TO DO: Using the entries that follow, state how many lines contain "khead", with no other words.

(Stored dataset items)
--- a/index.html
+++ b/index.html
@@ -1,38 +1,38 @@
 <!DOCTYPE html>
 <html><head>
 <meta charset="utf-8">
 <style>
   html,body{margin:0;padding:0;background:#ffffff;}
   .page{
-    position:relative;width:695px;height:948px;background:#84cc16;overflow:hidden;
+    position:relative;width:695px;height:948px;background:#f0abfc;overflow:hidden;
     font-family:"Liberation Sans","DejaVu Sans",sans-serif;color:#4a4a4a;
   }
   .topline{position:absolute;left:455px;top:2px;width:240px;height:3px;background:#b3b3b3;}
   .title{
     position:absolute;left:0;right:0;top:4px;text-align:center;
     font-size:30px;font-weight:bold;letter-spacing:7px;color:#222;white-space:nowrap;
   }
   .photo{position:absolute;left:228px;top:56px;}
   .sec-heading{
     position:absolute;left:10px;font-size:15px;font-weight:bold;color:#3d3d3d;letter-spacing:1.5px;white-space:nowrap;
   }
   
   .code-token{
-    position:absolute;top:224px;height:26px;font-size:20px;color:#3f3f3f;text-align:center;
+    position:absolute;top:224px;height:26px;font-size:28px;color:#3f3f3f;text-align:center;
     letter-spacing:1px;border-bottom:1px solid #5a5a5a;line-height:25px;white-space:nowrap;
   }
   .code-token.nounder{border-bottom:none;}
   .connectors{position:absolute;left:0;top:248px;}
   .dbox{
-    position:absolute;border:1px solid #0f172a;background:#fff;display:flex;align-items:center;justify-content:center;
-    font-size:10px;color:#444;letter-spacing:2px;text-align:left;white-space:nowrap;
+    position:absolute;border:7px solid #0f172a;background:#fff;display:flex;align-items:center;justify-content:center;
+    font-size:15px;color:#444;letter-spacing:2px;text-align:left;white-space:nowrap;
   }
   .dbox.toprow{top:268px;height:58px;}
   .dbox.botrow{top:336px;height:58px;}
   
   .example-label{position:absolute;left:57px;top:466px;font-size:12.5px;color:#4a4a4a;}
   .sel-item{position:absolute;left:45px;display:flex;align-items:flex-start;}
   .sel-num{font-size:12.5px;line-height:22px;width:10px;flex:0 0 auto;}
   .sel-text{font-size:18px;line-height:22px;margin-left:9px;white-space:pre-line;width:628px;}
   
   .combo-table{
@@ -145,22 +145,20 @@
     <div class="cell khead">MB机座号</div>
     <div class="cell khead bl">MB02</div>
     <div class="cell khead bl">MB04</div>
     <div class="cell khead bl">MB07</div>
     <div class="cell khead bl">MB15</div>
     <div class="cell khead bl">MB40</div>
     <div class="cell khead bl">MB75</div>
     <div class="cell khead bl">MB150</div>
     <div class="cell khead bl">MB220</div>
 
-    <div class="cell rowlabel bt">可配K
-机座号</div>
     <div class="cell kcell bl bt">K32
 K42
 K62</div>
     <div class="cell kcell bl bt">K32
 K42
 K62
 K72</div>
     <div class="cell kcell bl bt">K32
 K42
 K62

...

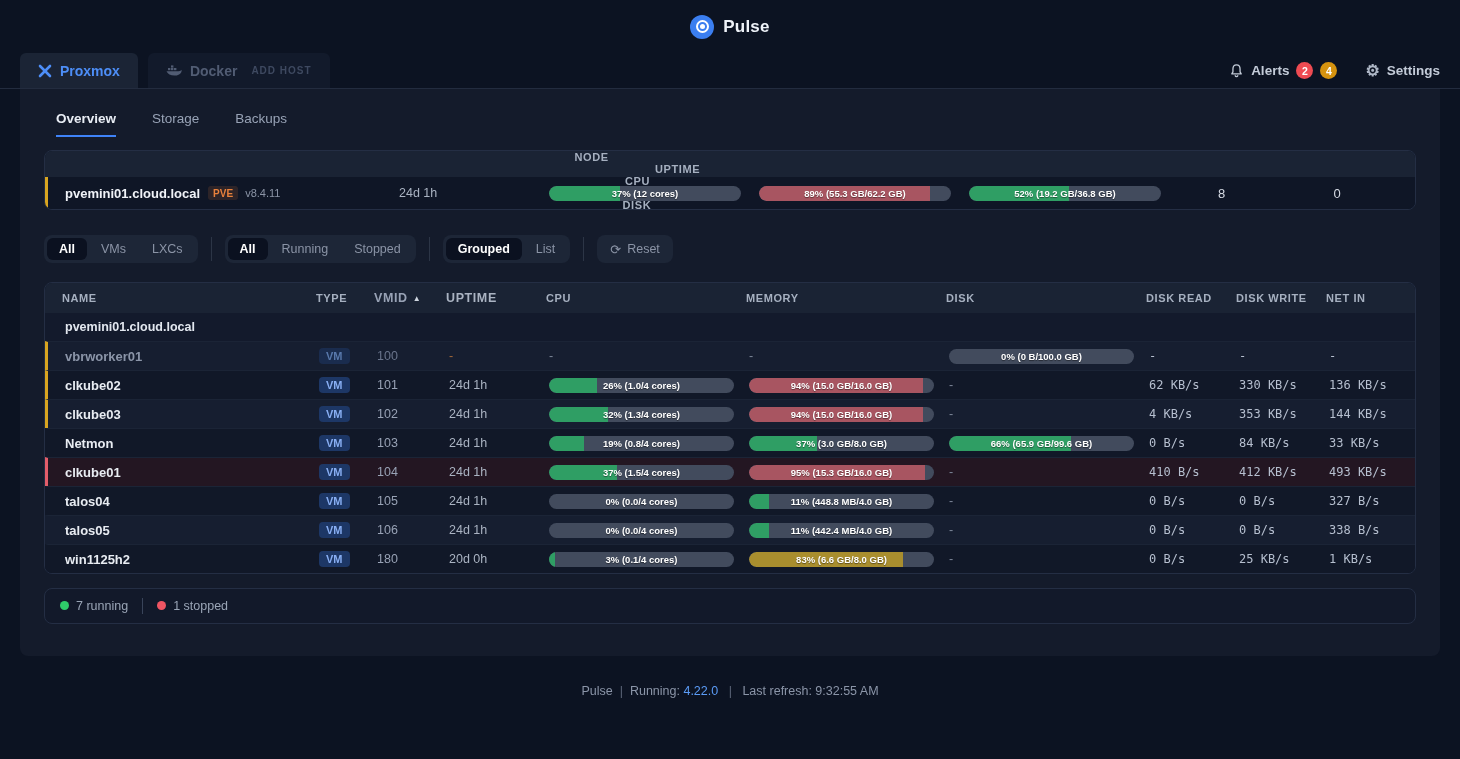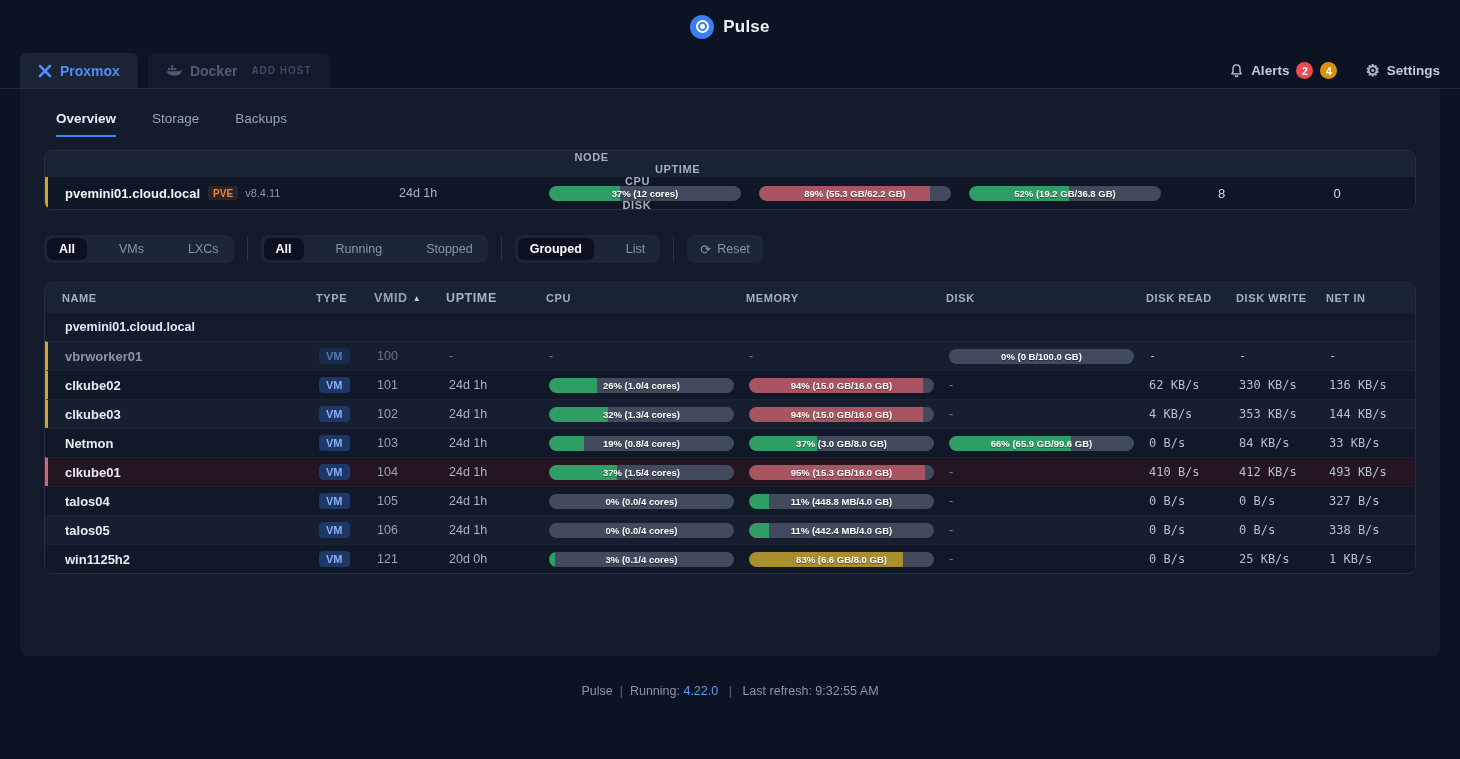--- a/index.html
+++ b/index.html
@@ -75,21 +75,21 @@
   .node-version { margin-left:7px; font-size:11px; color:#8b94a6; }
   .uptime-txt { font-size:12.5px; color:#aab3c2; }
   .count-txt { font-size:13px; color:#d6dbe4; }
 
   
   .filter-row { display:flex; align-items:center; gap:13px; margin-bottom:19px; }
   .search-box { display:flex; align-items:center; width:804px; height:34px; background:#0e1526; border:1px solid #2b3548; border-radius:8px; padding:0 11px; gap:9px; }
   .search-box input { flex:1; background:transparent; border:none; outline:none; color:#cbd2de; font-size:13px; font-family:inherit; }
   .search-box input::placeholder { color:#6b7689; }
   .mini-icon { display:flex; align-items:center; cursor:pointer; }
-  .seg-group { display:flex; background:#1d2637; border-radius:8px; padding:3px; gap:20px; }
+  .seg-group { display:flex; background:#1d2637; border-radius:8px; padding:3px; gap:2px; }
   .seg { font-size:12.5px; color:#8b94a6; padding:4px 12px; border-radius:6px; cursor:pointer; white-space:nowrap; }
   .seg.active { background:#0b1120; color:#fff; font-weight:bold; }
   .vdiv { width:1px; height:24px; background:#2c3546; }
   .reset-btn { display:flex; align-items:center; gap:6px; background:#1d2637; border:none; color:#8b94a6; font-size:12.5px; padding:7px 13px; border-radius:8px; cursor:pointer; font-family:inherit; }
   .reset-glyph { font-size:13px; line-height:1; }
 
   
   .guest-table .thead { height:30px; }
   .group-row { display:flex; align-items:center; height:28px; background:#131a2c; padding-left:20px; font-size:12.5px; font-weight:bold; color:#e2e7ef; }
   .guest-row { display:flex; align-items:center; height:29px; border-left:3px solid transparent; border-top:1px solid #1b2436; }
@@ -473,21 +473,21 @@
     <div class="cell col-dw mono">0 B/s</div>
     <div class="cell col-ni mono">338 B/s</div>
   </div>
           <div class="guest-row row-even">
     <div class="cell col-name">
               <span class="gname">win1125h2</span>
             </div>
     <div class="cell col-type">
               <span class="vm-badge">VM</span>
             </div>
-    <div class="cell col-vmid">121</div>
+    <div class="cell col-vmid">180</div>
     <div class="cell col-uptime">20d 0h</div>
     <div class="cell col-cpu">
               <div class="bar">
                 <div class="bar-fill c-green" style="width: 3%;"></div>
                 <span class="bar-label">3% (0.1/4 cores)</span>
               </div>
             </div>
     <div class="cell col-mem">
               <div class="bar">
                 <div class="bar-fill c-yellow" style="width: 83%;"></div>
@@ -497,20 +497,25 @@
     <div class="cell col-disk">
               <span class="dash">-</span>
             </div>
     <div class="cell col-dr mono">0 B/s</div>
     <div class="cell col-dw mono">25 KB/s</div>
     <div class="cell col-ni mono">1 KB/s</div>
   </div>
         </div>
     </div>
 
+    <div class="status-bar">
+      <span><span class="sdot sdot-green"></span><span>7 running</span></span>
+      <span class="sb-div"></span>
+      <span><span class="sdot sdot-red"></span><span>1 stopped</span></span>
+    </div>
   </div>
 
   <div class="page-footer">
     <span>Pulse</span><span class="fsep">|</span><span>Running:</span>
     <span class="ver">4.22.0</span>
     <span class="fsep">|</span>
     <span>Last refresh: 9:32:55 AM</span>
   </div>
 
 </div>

* * *

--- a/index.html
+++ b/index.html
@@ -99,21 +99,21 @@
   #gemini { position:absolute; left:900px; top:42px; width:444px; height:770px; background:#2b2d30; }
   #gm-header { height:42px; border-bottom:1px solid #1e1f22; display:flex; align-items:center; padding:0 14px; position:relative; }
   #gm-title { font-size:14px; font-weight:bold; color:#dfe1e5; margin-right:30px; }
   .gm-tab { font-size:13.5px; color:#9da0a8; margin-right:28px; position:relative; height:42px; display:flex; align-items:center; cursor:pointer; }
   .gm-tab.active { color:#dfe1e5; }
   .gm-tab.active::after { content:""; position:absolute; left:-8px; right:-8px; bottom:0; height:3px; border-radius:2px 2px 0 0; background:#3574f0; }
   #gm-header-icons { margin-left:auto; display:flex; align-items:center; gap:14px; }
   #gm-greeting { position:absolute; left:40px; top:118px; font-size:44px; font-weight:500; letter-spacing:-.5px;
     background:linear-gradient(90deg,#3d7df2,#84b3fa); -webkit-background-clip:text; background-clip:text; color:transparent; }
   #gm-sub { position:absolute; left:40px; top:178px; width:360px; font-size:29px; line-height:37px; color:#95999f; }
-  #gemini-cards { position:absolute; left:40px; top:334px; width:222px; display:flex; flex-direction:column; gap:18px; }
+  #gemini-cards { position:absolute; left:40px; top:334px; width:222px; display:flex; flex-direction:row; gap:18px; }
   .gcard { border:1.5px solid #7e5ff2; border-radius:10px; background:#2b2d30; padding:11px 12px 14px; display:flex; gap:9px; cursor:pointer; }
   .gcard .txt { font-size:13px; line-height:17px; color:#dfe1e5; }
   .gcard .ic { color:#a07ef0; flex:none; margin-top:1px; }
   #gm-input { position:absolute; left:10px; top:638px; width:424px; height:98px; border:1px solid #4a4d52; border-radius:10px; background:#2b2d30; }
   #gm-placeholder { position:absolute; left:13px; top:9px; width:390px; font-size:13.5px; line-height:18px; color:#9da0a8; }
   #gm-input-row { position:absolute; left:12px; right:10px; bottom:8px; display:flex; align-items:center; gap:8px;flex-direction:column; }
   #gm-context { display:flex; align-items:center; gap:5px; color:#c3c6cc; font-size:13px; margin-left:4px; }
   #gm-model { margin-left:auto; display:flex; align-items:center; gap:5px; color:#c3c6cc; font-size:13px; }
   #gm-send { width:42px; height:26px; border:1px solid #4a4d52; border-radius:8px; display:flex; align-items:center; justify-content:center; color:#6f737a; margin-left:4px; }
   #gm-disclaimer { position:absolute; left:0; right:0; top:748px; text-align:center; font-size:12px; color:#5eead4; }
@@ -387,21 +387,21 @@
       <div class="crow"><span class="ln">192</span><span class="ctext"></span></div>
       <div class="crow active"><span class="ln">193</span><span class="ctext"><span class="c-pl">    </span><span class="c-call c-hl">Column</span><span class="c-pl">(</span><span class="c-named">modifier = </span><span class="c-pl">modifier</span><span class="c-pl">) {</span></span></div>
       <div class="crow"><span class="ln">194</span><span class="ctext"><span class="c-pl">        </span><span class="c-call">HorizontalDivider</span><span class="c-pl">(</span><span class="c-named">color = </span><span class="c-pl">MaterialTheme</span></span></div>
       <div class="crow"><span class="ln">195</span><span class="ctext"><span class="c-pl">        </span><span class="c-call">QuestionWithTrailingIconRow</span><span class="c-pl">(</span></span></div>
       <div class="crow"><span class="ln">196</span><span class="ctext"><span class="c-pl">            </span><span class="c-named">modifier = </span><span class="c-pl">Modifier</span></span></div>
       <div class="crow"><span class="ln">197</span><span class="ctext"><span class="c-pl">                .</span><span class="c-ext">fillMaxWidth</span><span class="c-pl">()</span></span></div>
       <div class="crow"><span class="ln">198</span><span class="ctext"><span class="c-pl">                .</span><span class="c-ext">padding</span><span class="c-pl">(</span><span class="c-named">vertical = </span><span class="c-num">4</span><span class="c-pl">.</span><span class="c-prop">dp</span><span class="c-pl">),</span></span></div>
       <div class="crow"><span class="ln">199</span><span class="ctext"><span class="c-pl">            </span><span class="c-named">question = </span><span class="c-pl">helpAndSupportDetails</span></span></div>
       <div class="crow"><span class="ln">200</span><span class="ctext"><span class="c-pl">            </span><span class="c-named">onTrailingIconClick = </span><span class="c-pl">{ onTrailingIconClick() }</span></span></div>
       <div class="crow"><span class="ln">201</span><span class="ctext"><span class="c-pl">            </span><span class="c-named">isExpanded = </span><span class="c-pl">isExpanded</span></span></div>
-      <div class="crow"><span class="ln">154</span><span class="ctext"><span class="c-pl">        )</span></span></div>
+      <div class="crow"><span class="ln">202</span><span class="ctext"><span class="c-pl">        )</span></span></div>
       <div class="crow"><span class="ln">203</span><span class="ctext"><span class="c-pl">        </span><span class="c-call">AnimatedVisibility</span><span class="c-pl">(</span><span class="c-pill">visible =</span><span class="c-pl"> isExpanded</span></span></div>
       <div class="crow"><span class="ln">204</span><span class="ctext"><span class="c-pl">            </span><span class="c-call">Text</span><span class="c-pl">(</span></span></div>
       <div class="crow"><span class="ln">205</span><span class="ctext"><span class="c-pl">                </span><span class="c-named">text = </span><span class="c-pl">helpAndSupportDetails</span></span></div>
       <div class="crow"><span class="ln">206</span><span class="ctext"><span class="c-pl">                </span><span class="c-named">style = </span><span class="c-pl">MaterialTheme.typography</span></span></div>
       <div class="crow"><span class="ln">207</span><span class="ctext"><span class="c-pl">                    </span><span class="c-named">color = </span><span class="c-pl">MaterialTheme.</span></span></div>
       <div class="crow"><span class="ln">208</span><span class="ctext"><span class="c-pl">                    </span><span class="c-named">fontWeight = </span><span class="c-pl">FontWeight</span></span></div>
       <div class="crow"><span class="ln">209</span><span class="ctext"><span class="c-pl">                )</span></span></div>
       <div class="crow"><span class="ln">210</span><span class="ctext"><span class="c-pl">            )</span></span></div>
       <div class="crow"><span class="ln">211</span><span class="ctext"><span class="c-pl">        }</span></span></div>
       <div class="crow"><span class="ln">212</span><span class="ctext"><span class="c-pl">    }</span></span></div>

RESULT BELOW: 9